YR: Economics, chargeback. Is VMware (and VCPP) doing enough?

WB: The two guys to my right (RR and JT) have committed to building products that let me do that. I’ve been working on object storage use cases. I was talking to a customer. They’re using our IaaS and connected to Amazon S3. You’ve gone to Amazon. They didn’t know about it though. Experience and cost that can be the same or better. Egress in Amazon S3 is ridiculous. You don’t know what you don’t know. You can take that service and deliver it cost-effectively.

YR: RR talk to us about the evolution of data protection.

RR: Information has grown. Data is fragmented. Information placement is almost unmanageable. Services have now become available in a way that can be audited, secured, managed. At Cohesity, first thing we did was data protection, and I knew the rest was coming. Complexity’s a problem.

YR: JT. We know Cloudian’s a leader in object storage. Where do you see object going?

JT: It’s the underlying storage layer of the cloud. Brings down cost of your storage layer. It’s all about TCO. What’s going to help you build more revenue streams? Cloudian has been around since 2011. New solutions in backup, DR, etc, to help you build new revenue streams. S3 users on Amazon are looking for alternatives. Many of Cloudian’s customers are ex-Amazon customers. What are we doing? vCD integration. Search Cloudian and vCD on YouTube. Continuously working to drive down the cost of managing storage. 1.5PB in a 4RU box in collaboration with Seagate.

WB: Expanding service delivery, specifically around object storage, is important. You can do some really cool stuff – not just backup, it’s M&E, it’s analytics. Very few of our customers are using object just to store files and folders.

YR: We have a lot of providers in the room. JT can you talk more about these key use cases?

JT: It runs the gamut. You can break it down by verticals. M&E companies are offering editing suites via service providers. People are doing that for the legal profession. Accounting – storing financial records. Dental records and health care. The back end is the same thing – compute with S3 storage behind it. Cloudian provides multi-tenanted, scalable performance. Cost is driven down as you get larger.

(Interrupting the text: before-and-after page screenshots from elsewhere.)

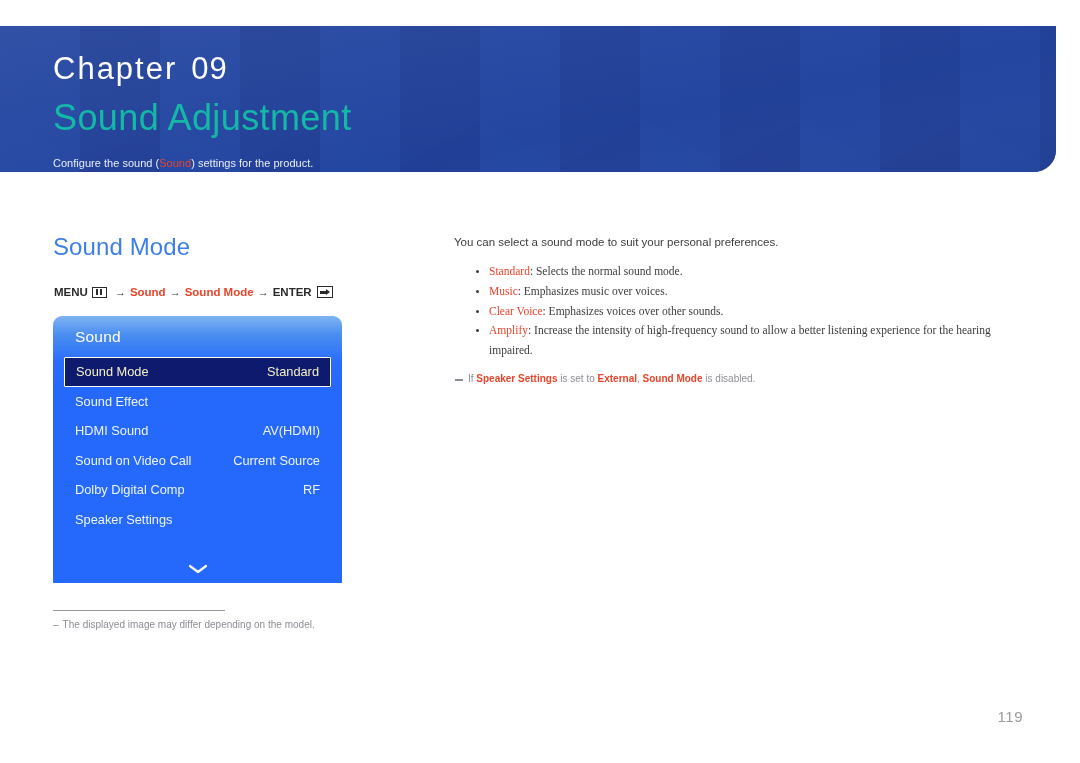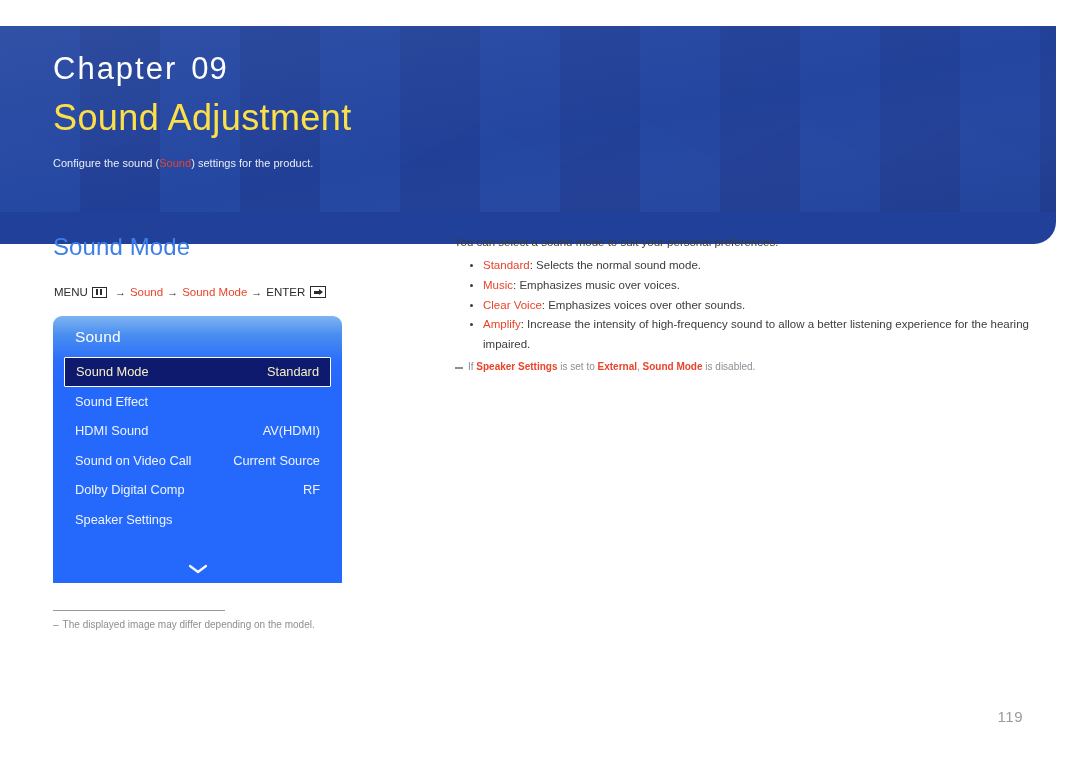"Chapter 09" .header-banner { height: 218px -> 146px }
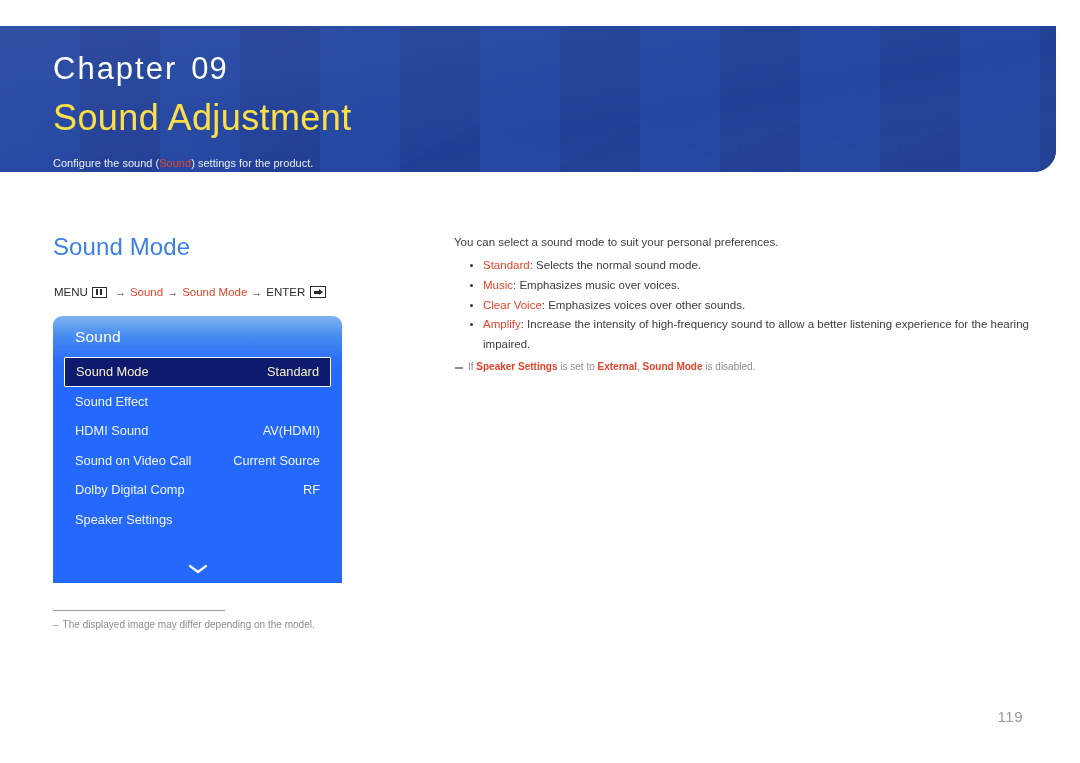"Sound Adjustment" .chapter-title { color: #fde047 -> #14b8a6 }
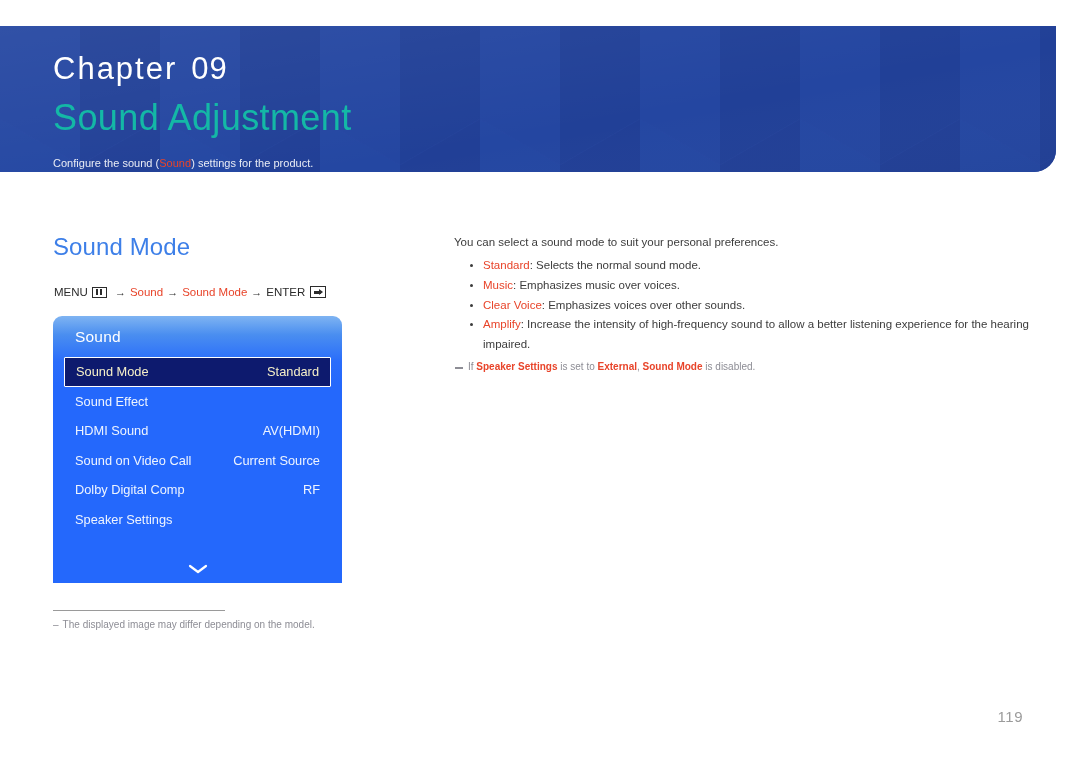"Standard: Selects the normal sound" ul.bullets { font-family: none -> Liberation Serif, serif; margin: 4px -> 10px }
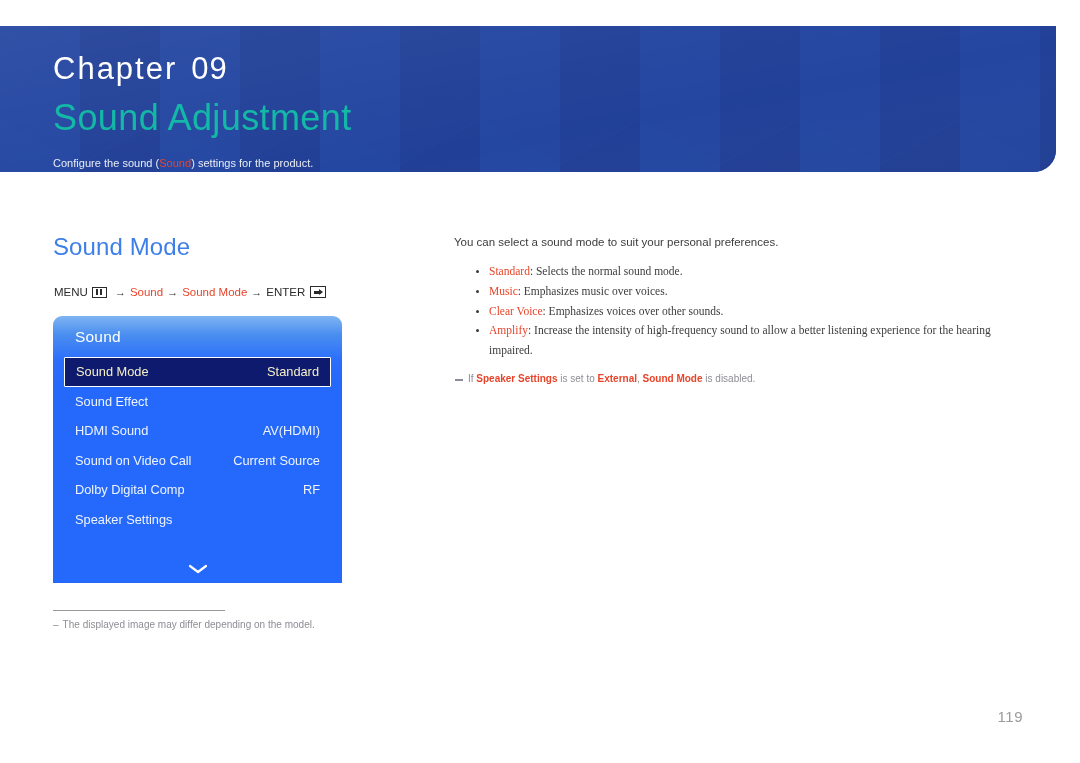"MENU" .menu-path { font-weight: none -> bold }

YR: RR your key use cases?

RR: DRaaS is hot right now. When I was at VMware we did stuff with SRM. DR is hard. It’s so simple now. Now every SP can do it themselves. Use S3 to move data around from the same interface. And it’s very needed too. Everyone should have ubiquitous access to their data. We have that capability. We can now do vulnerability scans on the data we store on the platform. We can tell you if a VM is compromised. You can orchestrate the restoration of an environment – as a service.

YR: WB what are the other services you want us to deliver?

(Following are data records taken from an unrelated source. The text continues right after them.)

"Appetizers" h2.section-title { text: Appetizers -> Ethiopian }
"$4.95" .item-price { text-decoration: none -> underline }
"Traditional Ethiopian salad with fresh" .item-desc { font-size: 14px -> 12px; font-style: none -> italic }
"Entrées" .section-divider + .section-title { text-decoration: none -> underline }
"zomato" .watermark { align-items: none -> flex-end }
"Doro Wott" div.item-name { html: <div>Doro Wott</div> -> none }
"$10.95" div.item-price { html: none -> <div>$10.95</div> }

WB: We’re an odd duck. One of our major practices is information security. The idea that we have intelligent access to data residing in our infrastructure. Being able to detect vulnerabilities, taking action, sending an email to the customer, that’s the type of thing that cloud providers have. You might not be doing it yet – but you could.

YR: Security, threat protection. RR – do you see Cohesity as the driver to solve that problem?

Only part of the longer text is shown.